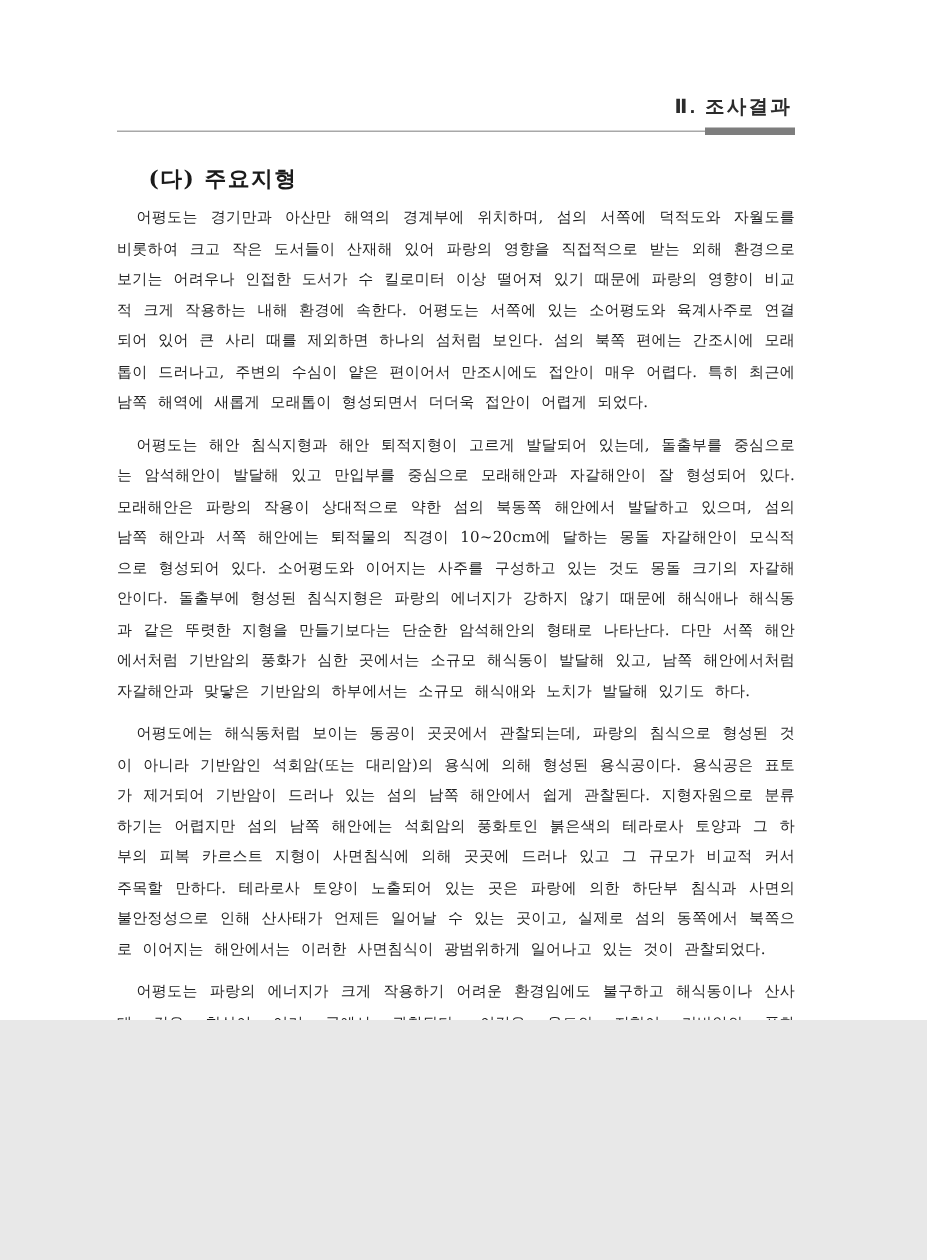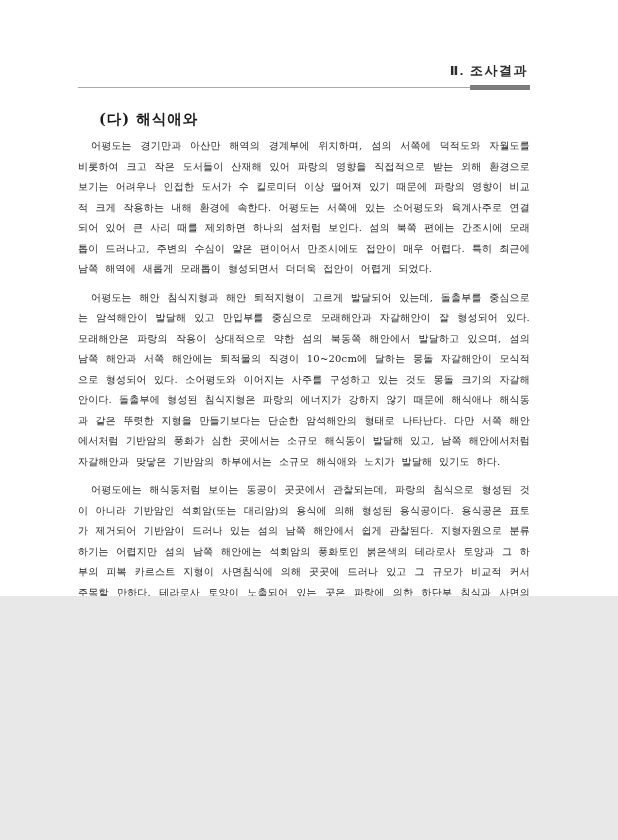--- a/index.html
+++ b/index.html
@@ -7,7 +7,7 @@
   .page {
     position: relative;
     width: 618px;
-    height: 596px;
+    height: 680px;
     background: #ffffff;
     overflow: hidden;
     font-family: "DejaVu Serif", "Liberation Serif", serif;

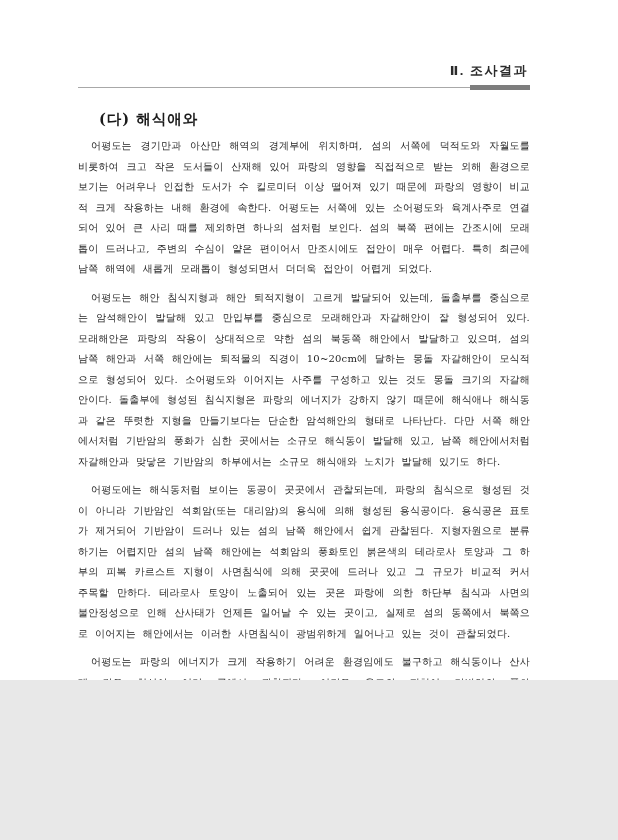--- a/index.html
+++ b/index.html
@@ -106,7 +106,7 @@
     <div class="accent-bar"></div>
   </div>
 
-  <h2 class="section-heading">(다) 해식애와</h2>
+  <h2 class="section-heading">(다) 주요지형</h2>
 
   <div class="body-text">
     <p>어평도는 경기만과 아산만 해역의 경계부에 위치하며, 섬의 서쪽에 덕적도와 자월도를 비롯하여 크고 작은 도서들이 산재해 있어 파랑의 영향을 직접적으로 받는 외해 환경으로 보기는 어려우나 인접한 도서가 수 킬로미터 이상 떨어져 있기 때문에 파랑의 영향이 비교적 크게 작용하는 내해 환경에 속한다. 어평도는 서쪽에 있는 소어평도와 육계사주로 연결되어 있어 큰 사리 때를 제외하면 하나의 섬처럼 보인다. 섬의 북쪽 편에는 간조시에 모래톱이 드러나고, 주변의 수심이 얕은 편이어서 만조시에도 접안이 매우 어렵다. 특히 최근에 남쪽 해역에 새롭게 모래톱이 형성되면서 더더욱 접안이 어렵게 되었다.</p>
──────────────────────────────
■ Problem requirements ■
Show all lines above holding the word "section".

■ Completed exercise ■
-  <h2 class="section-heading">(다) 해식애와</h2>
+  <h2 class="section-heading">(다) 주요지형</h2>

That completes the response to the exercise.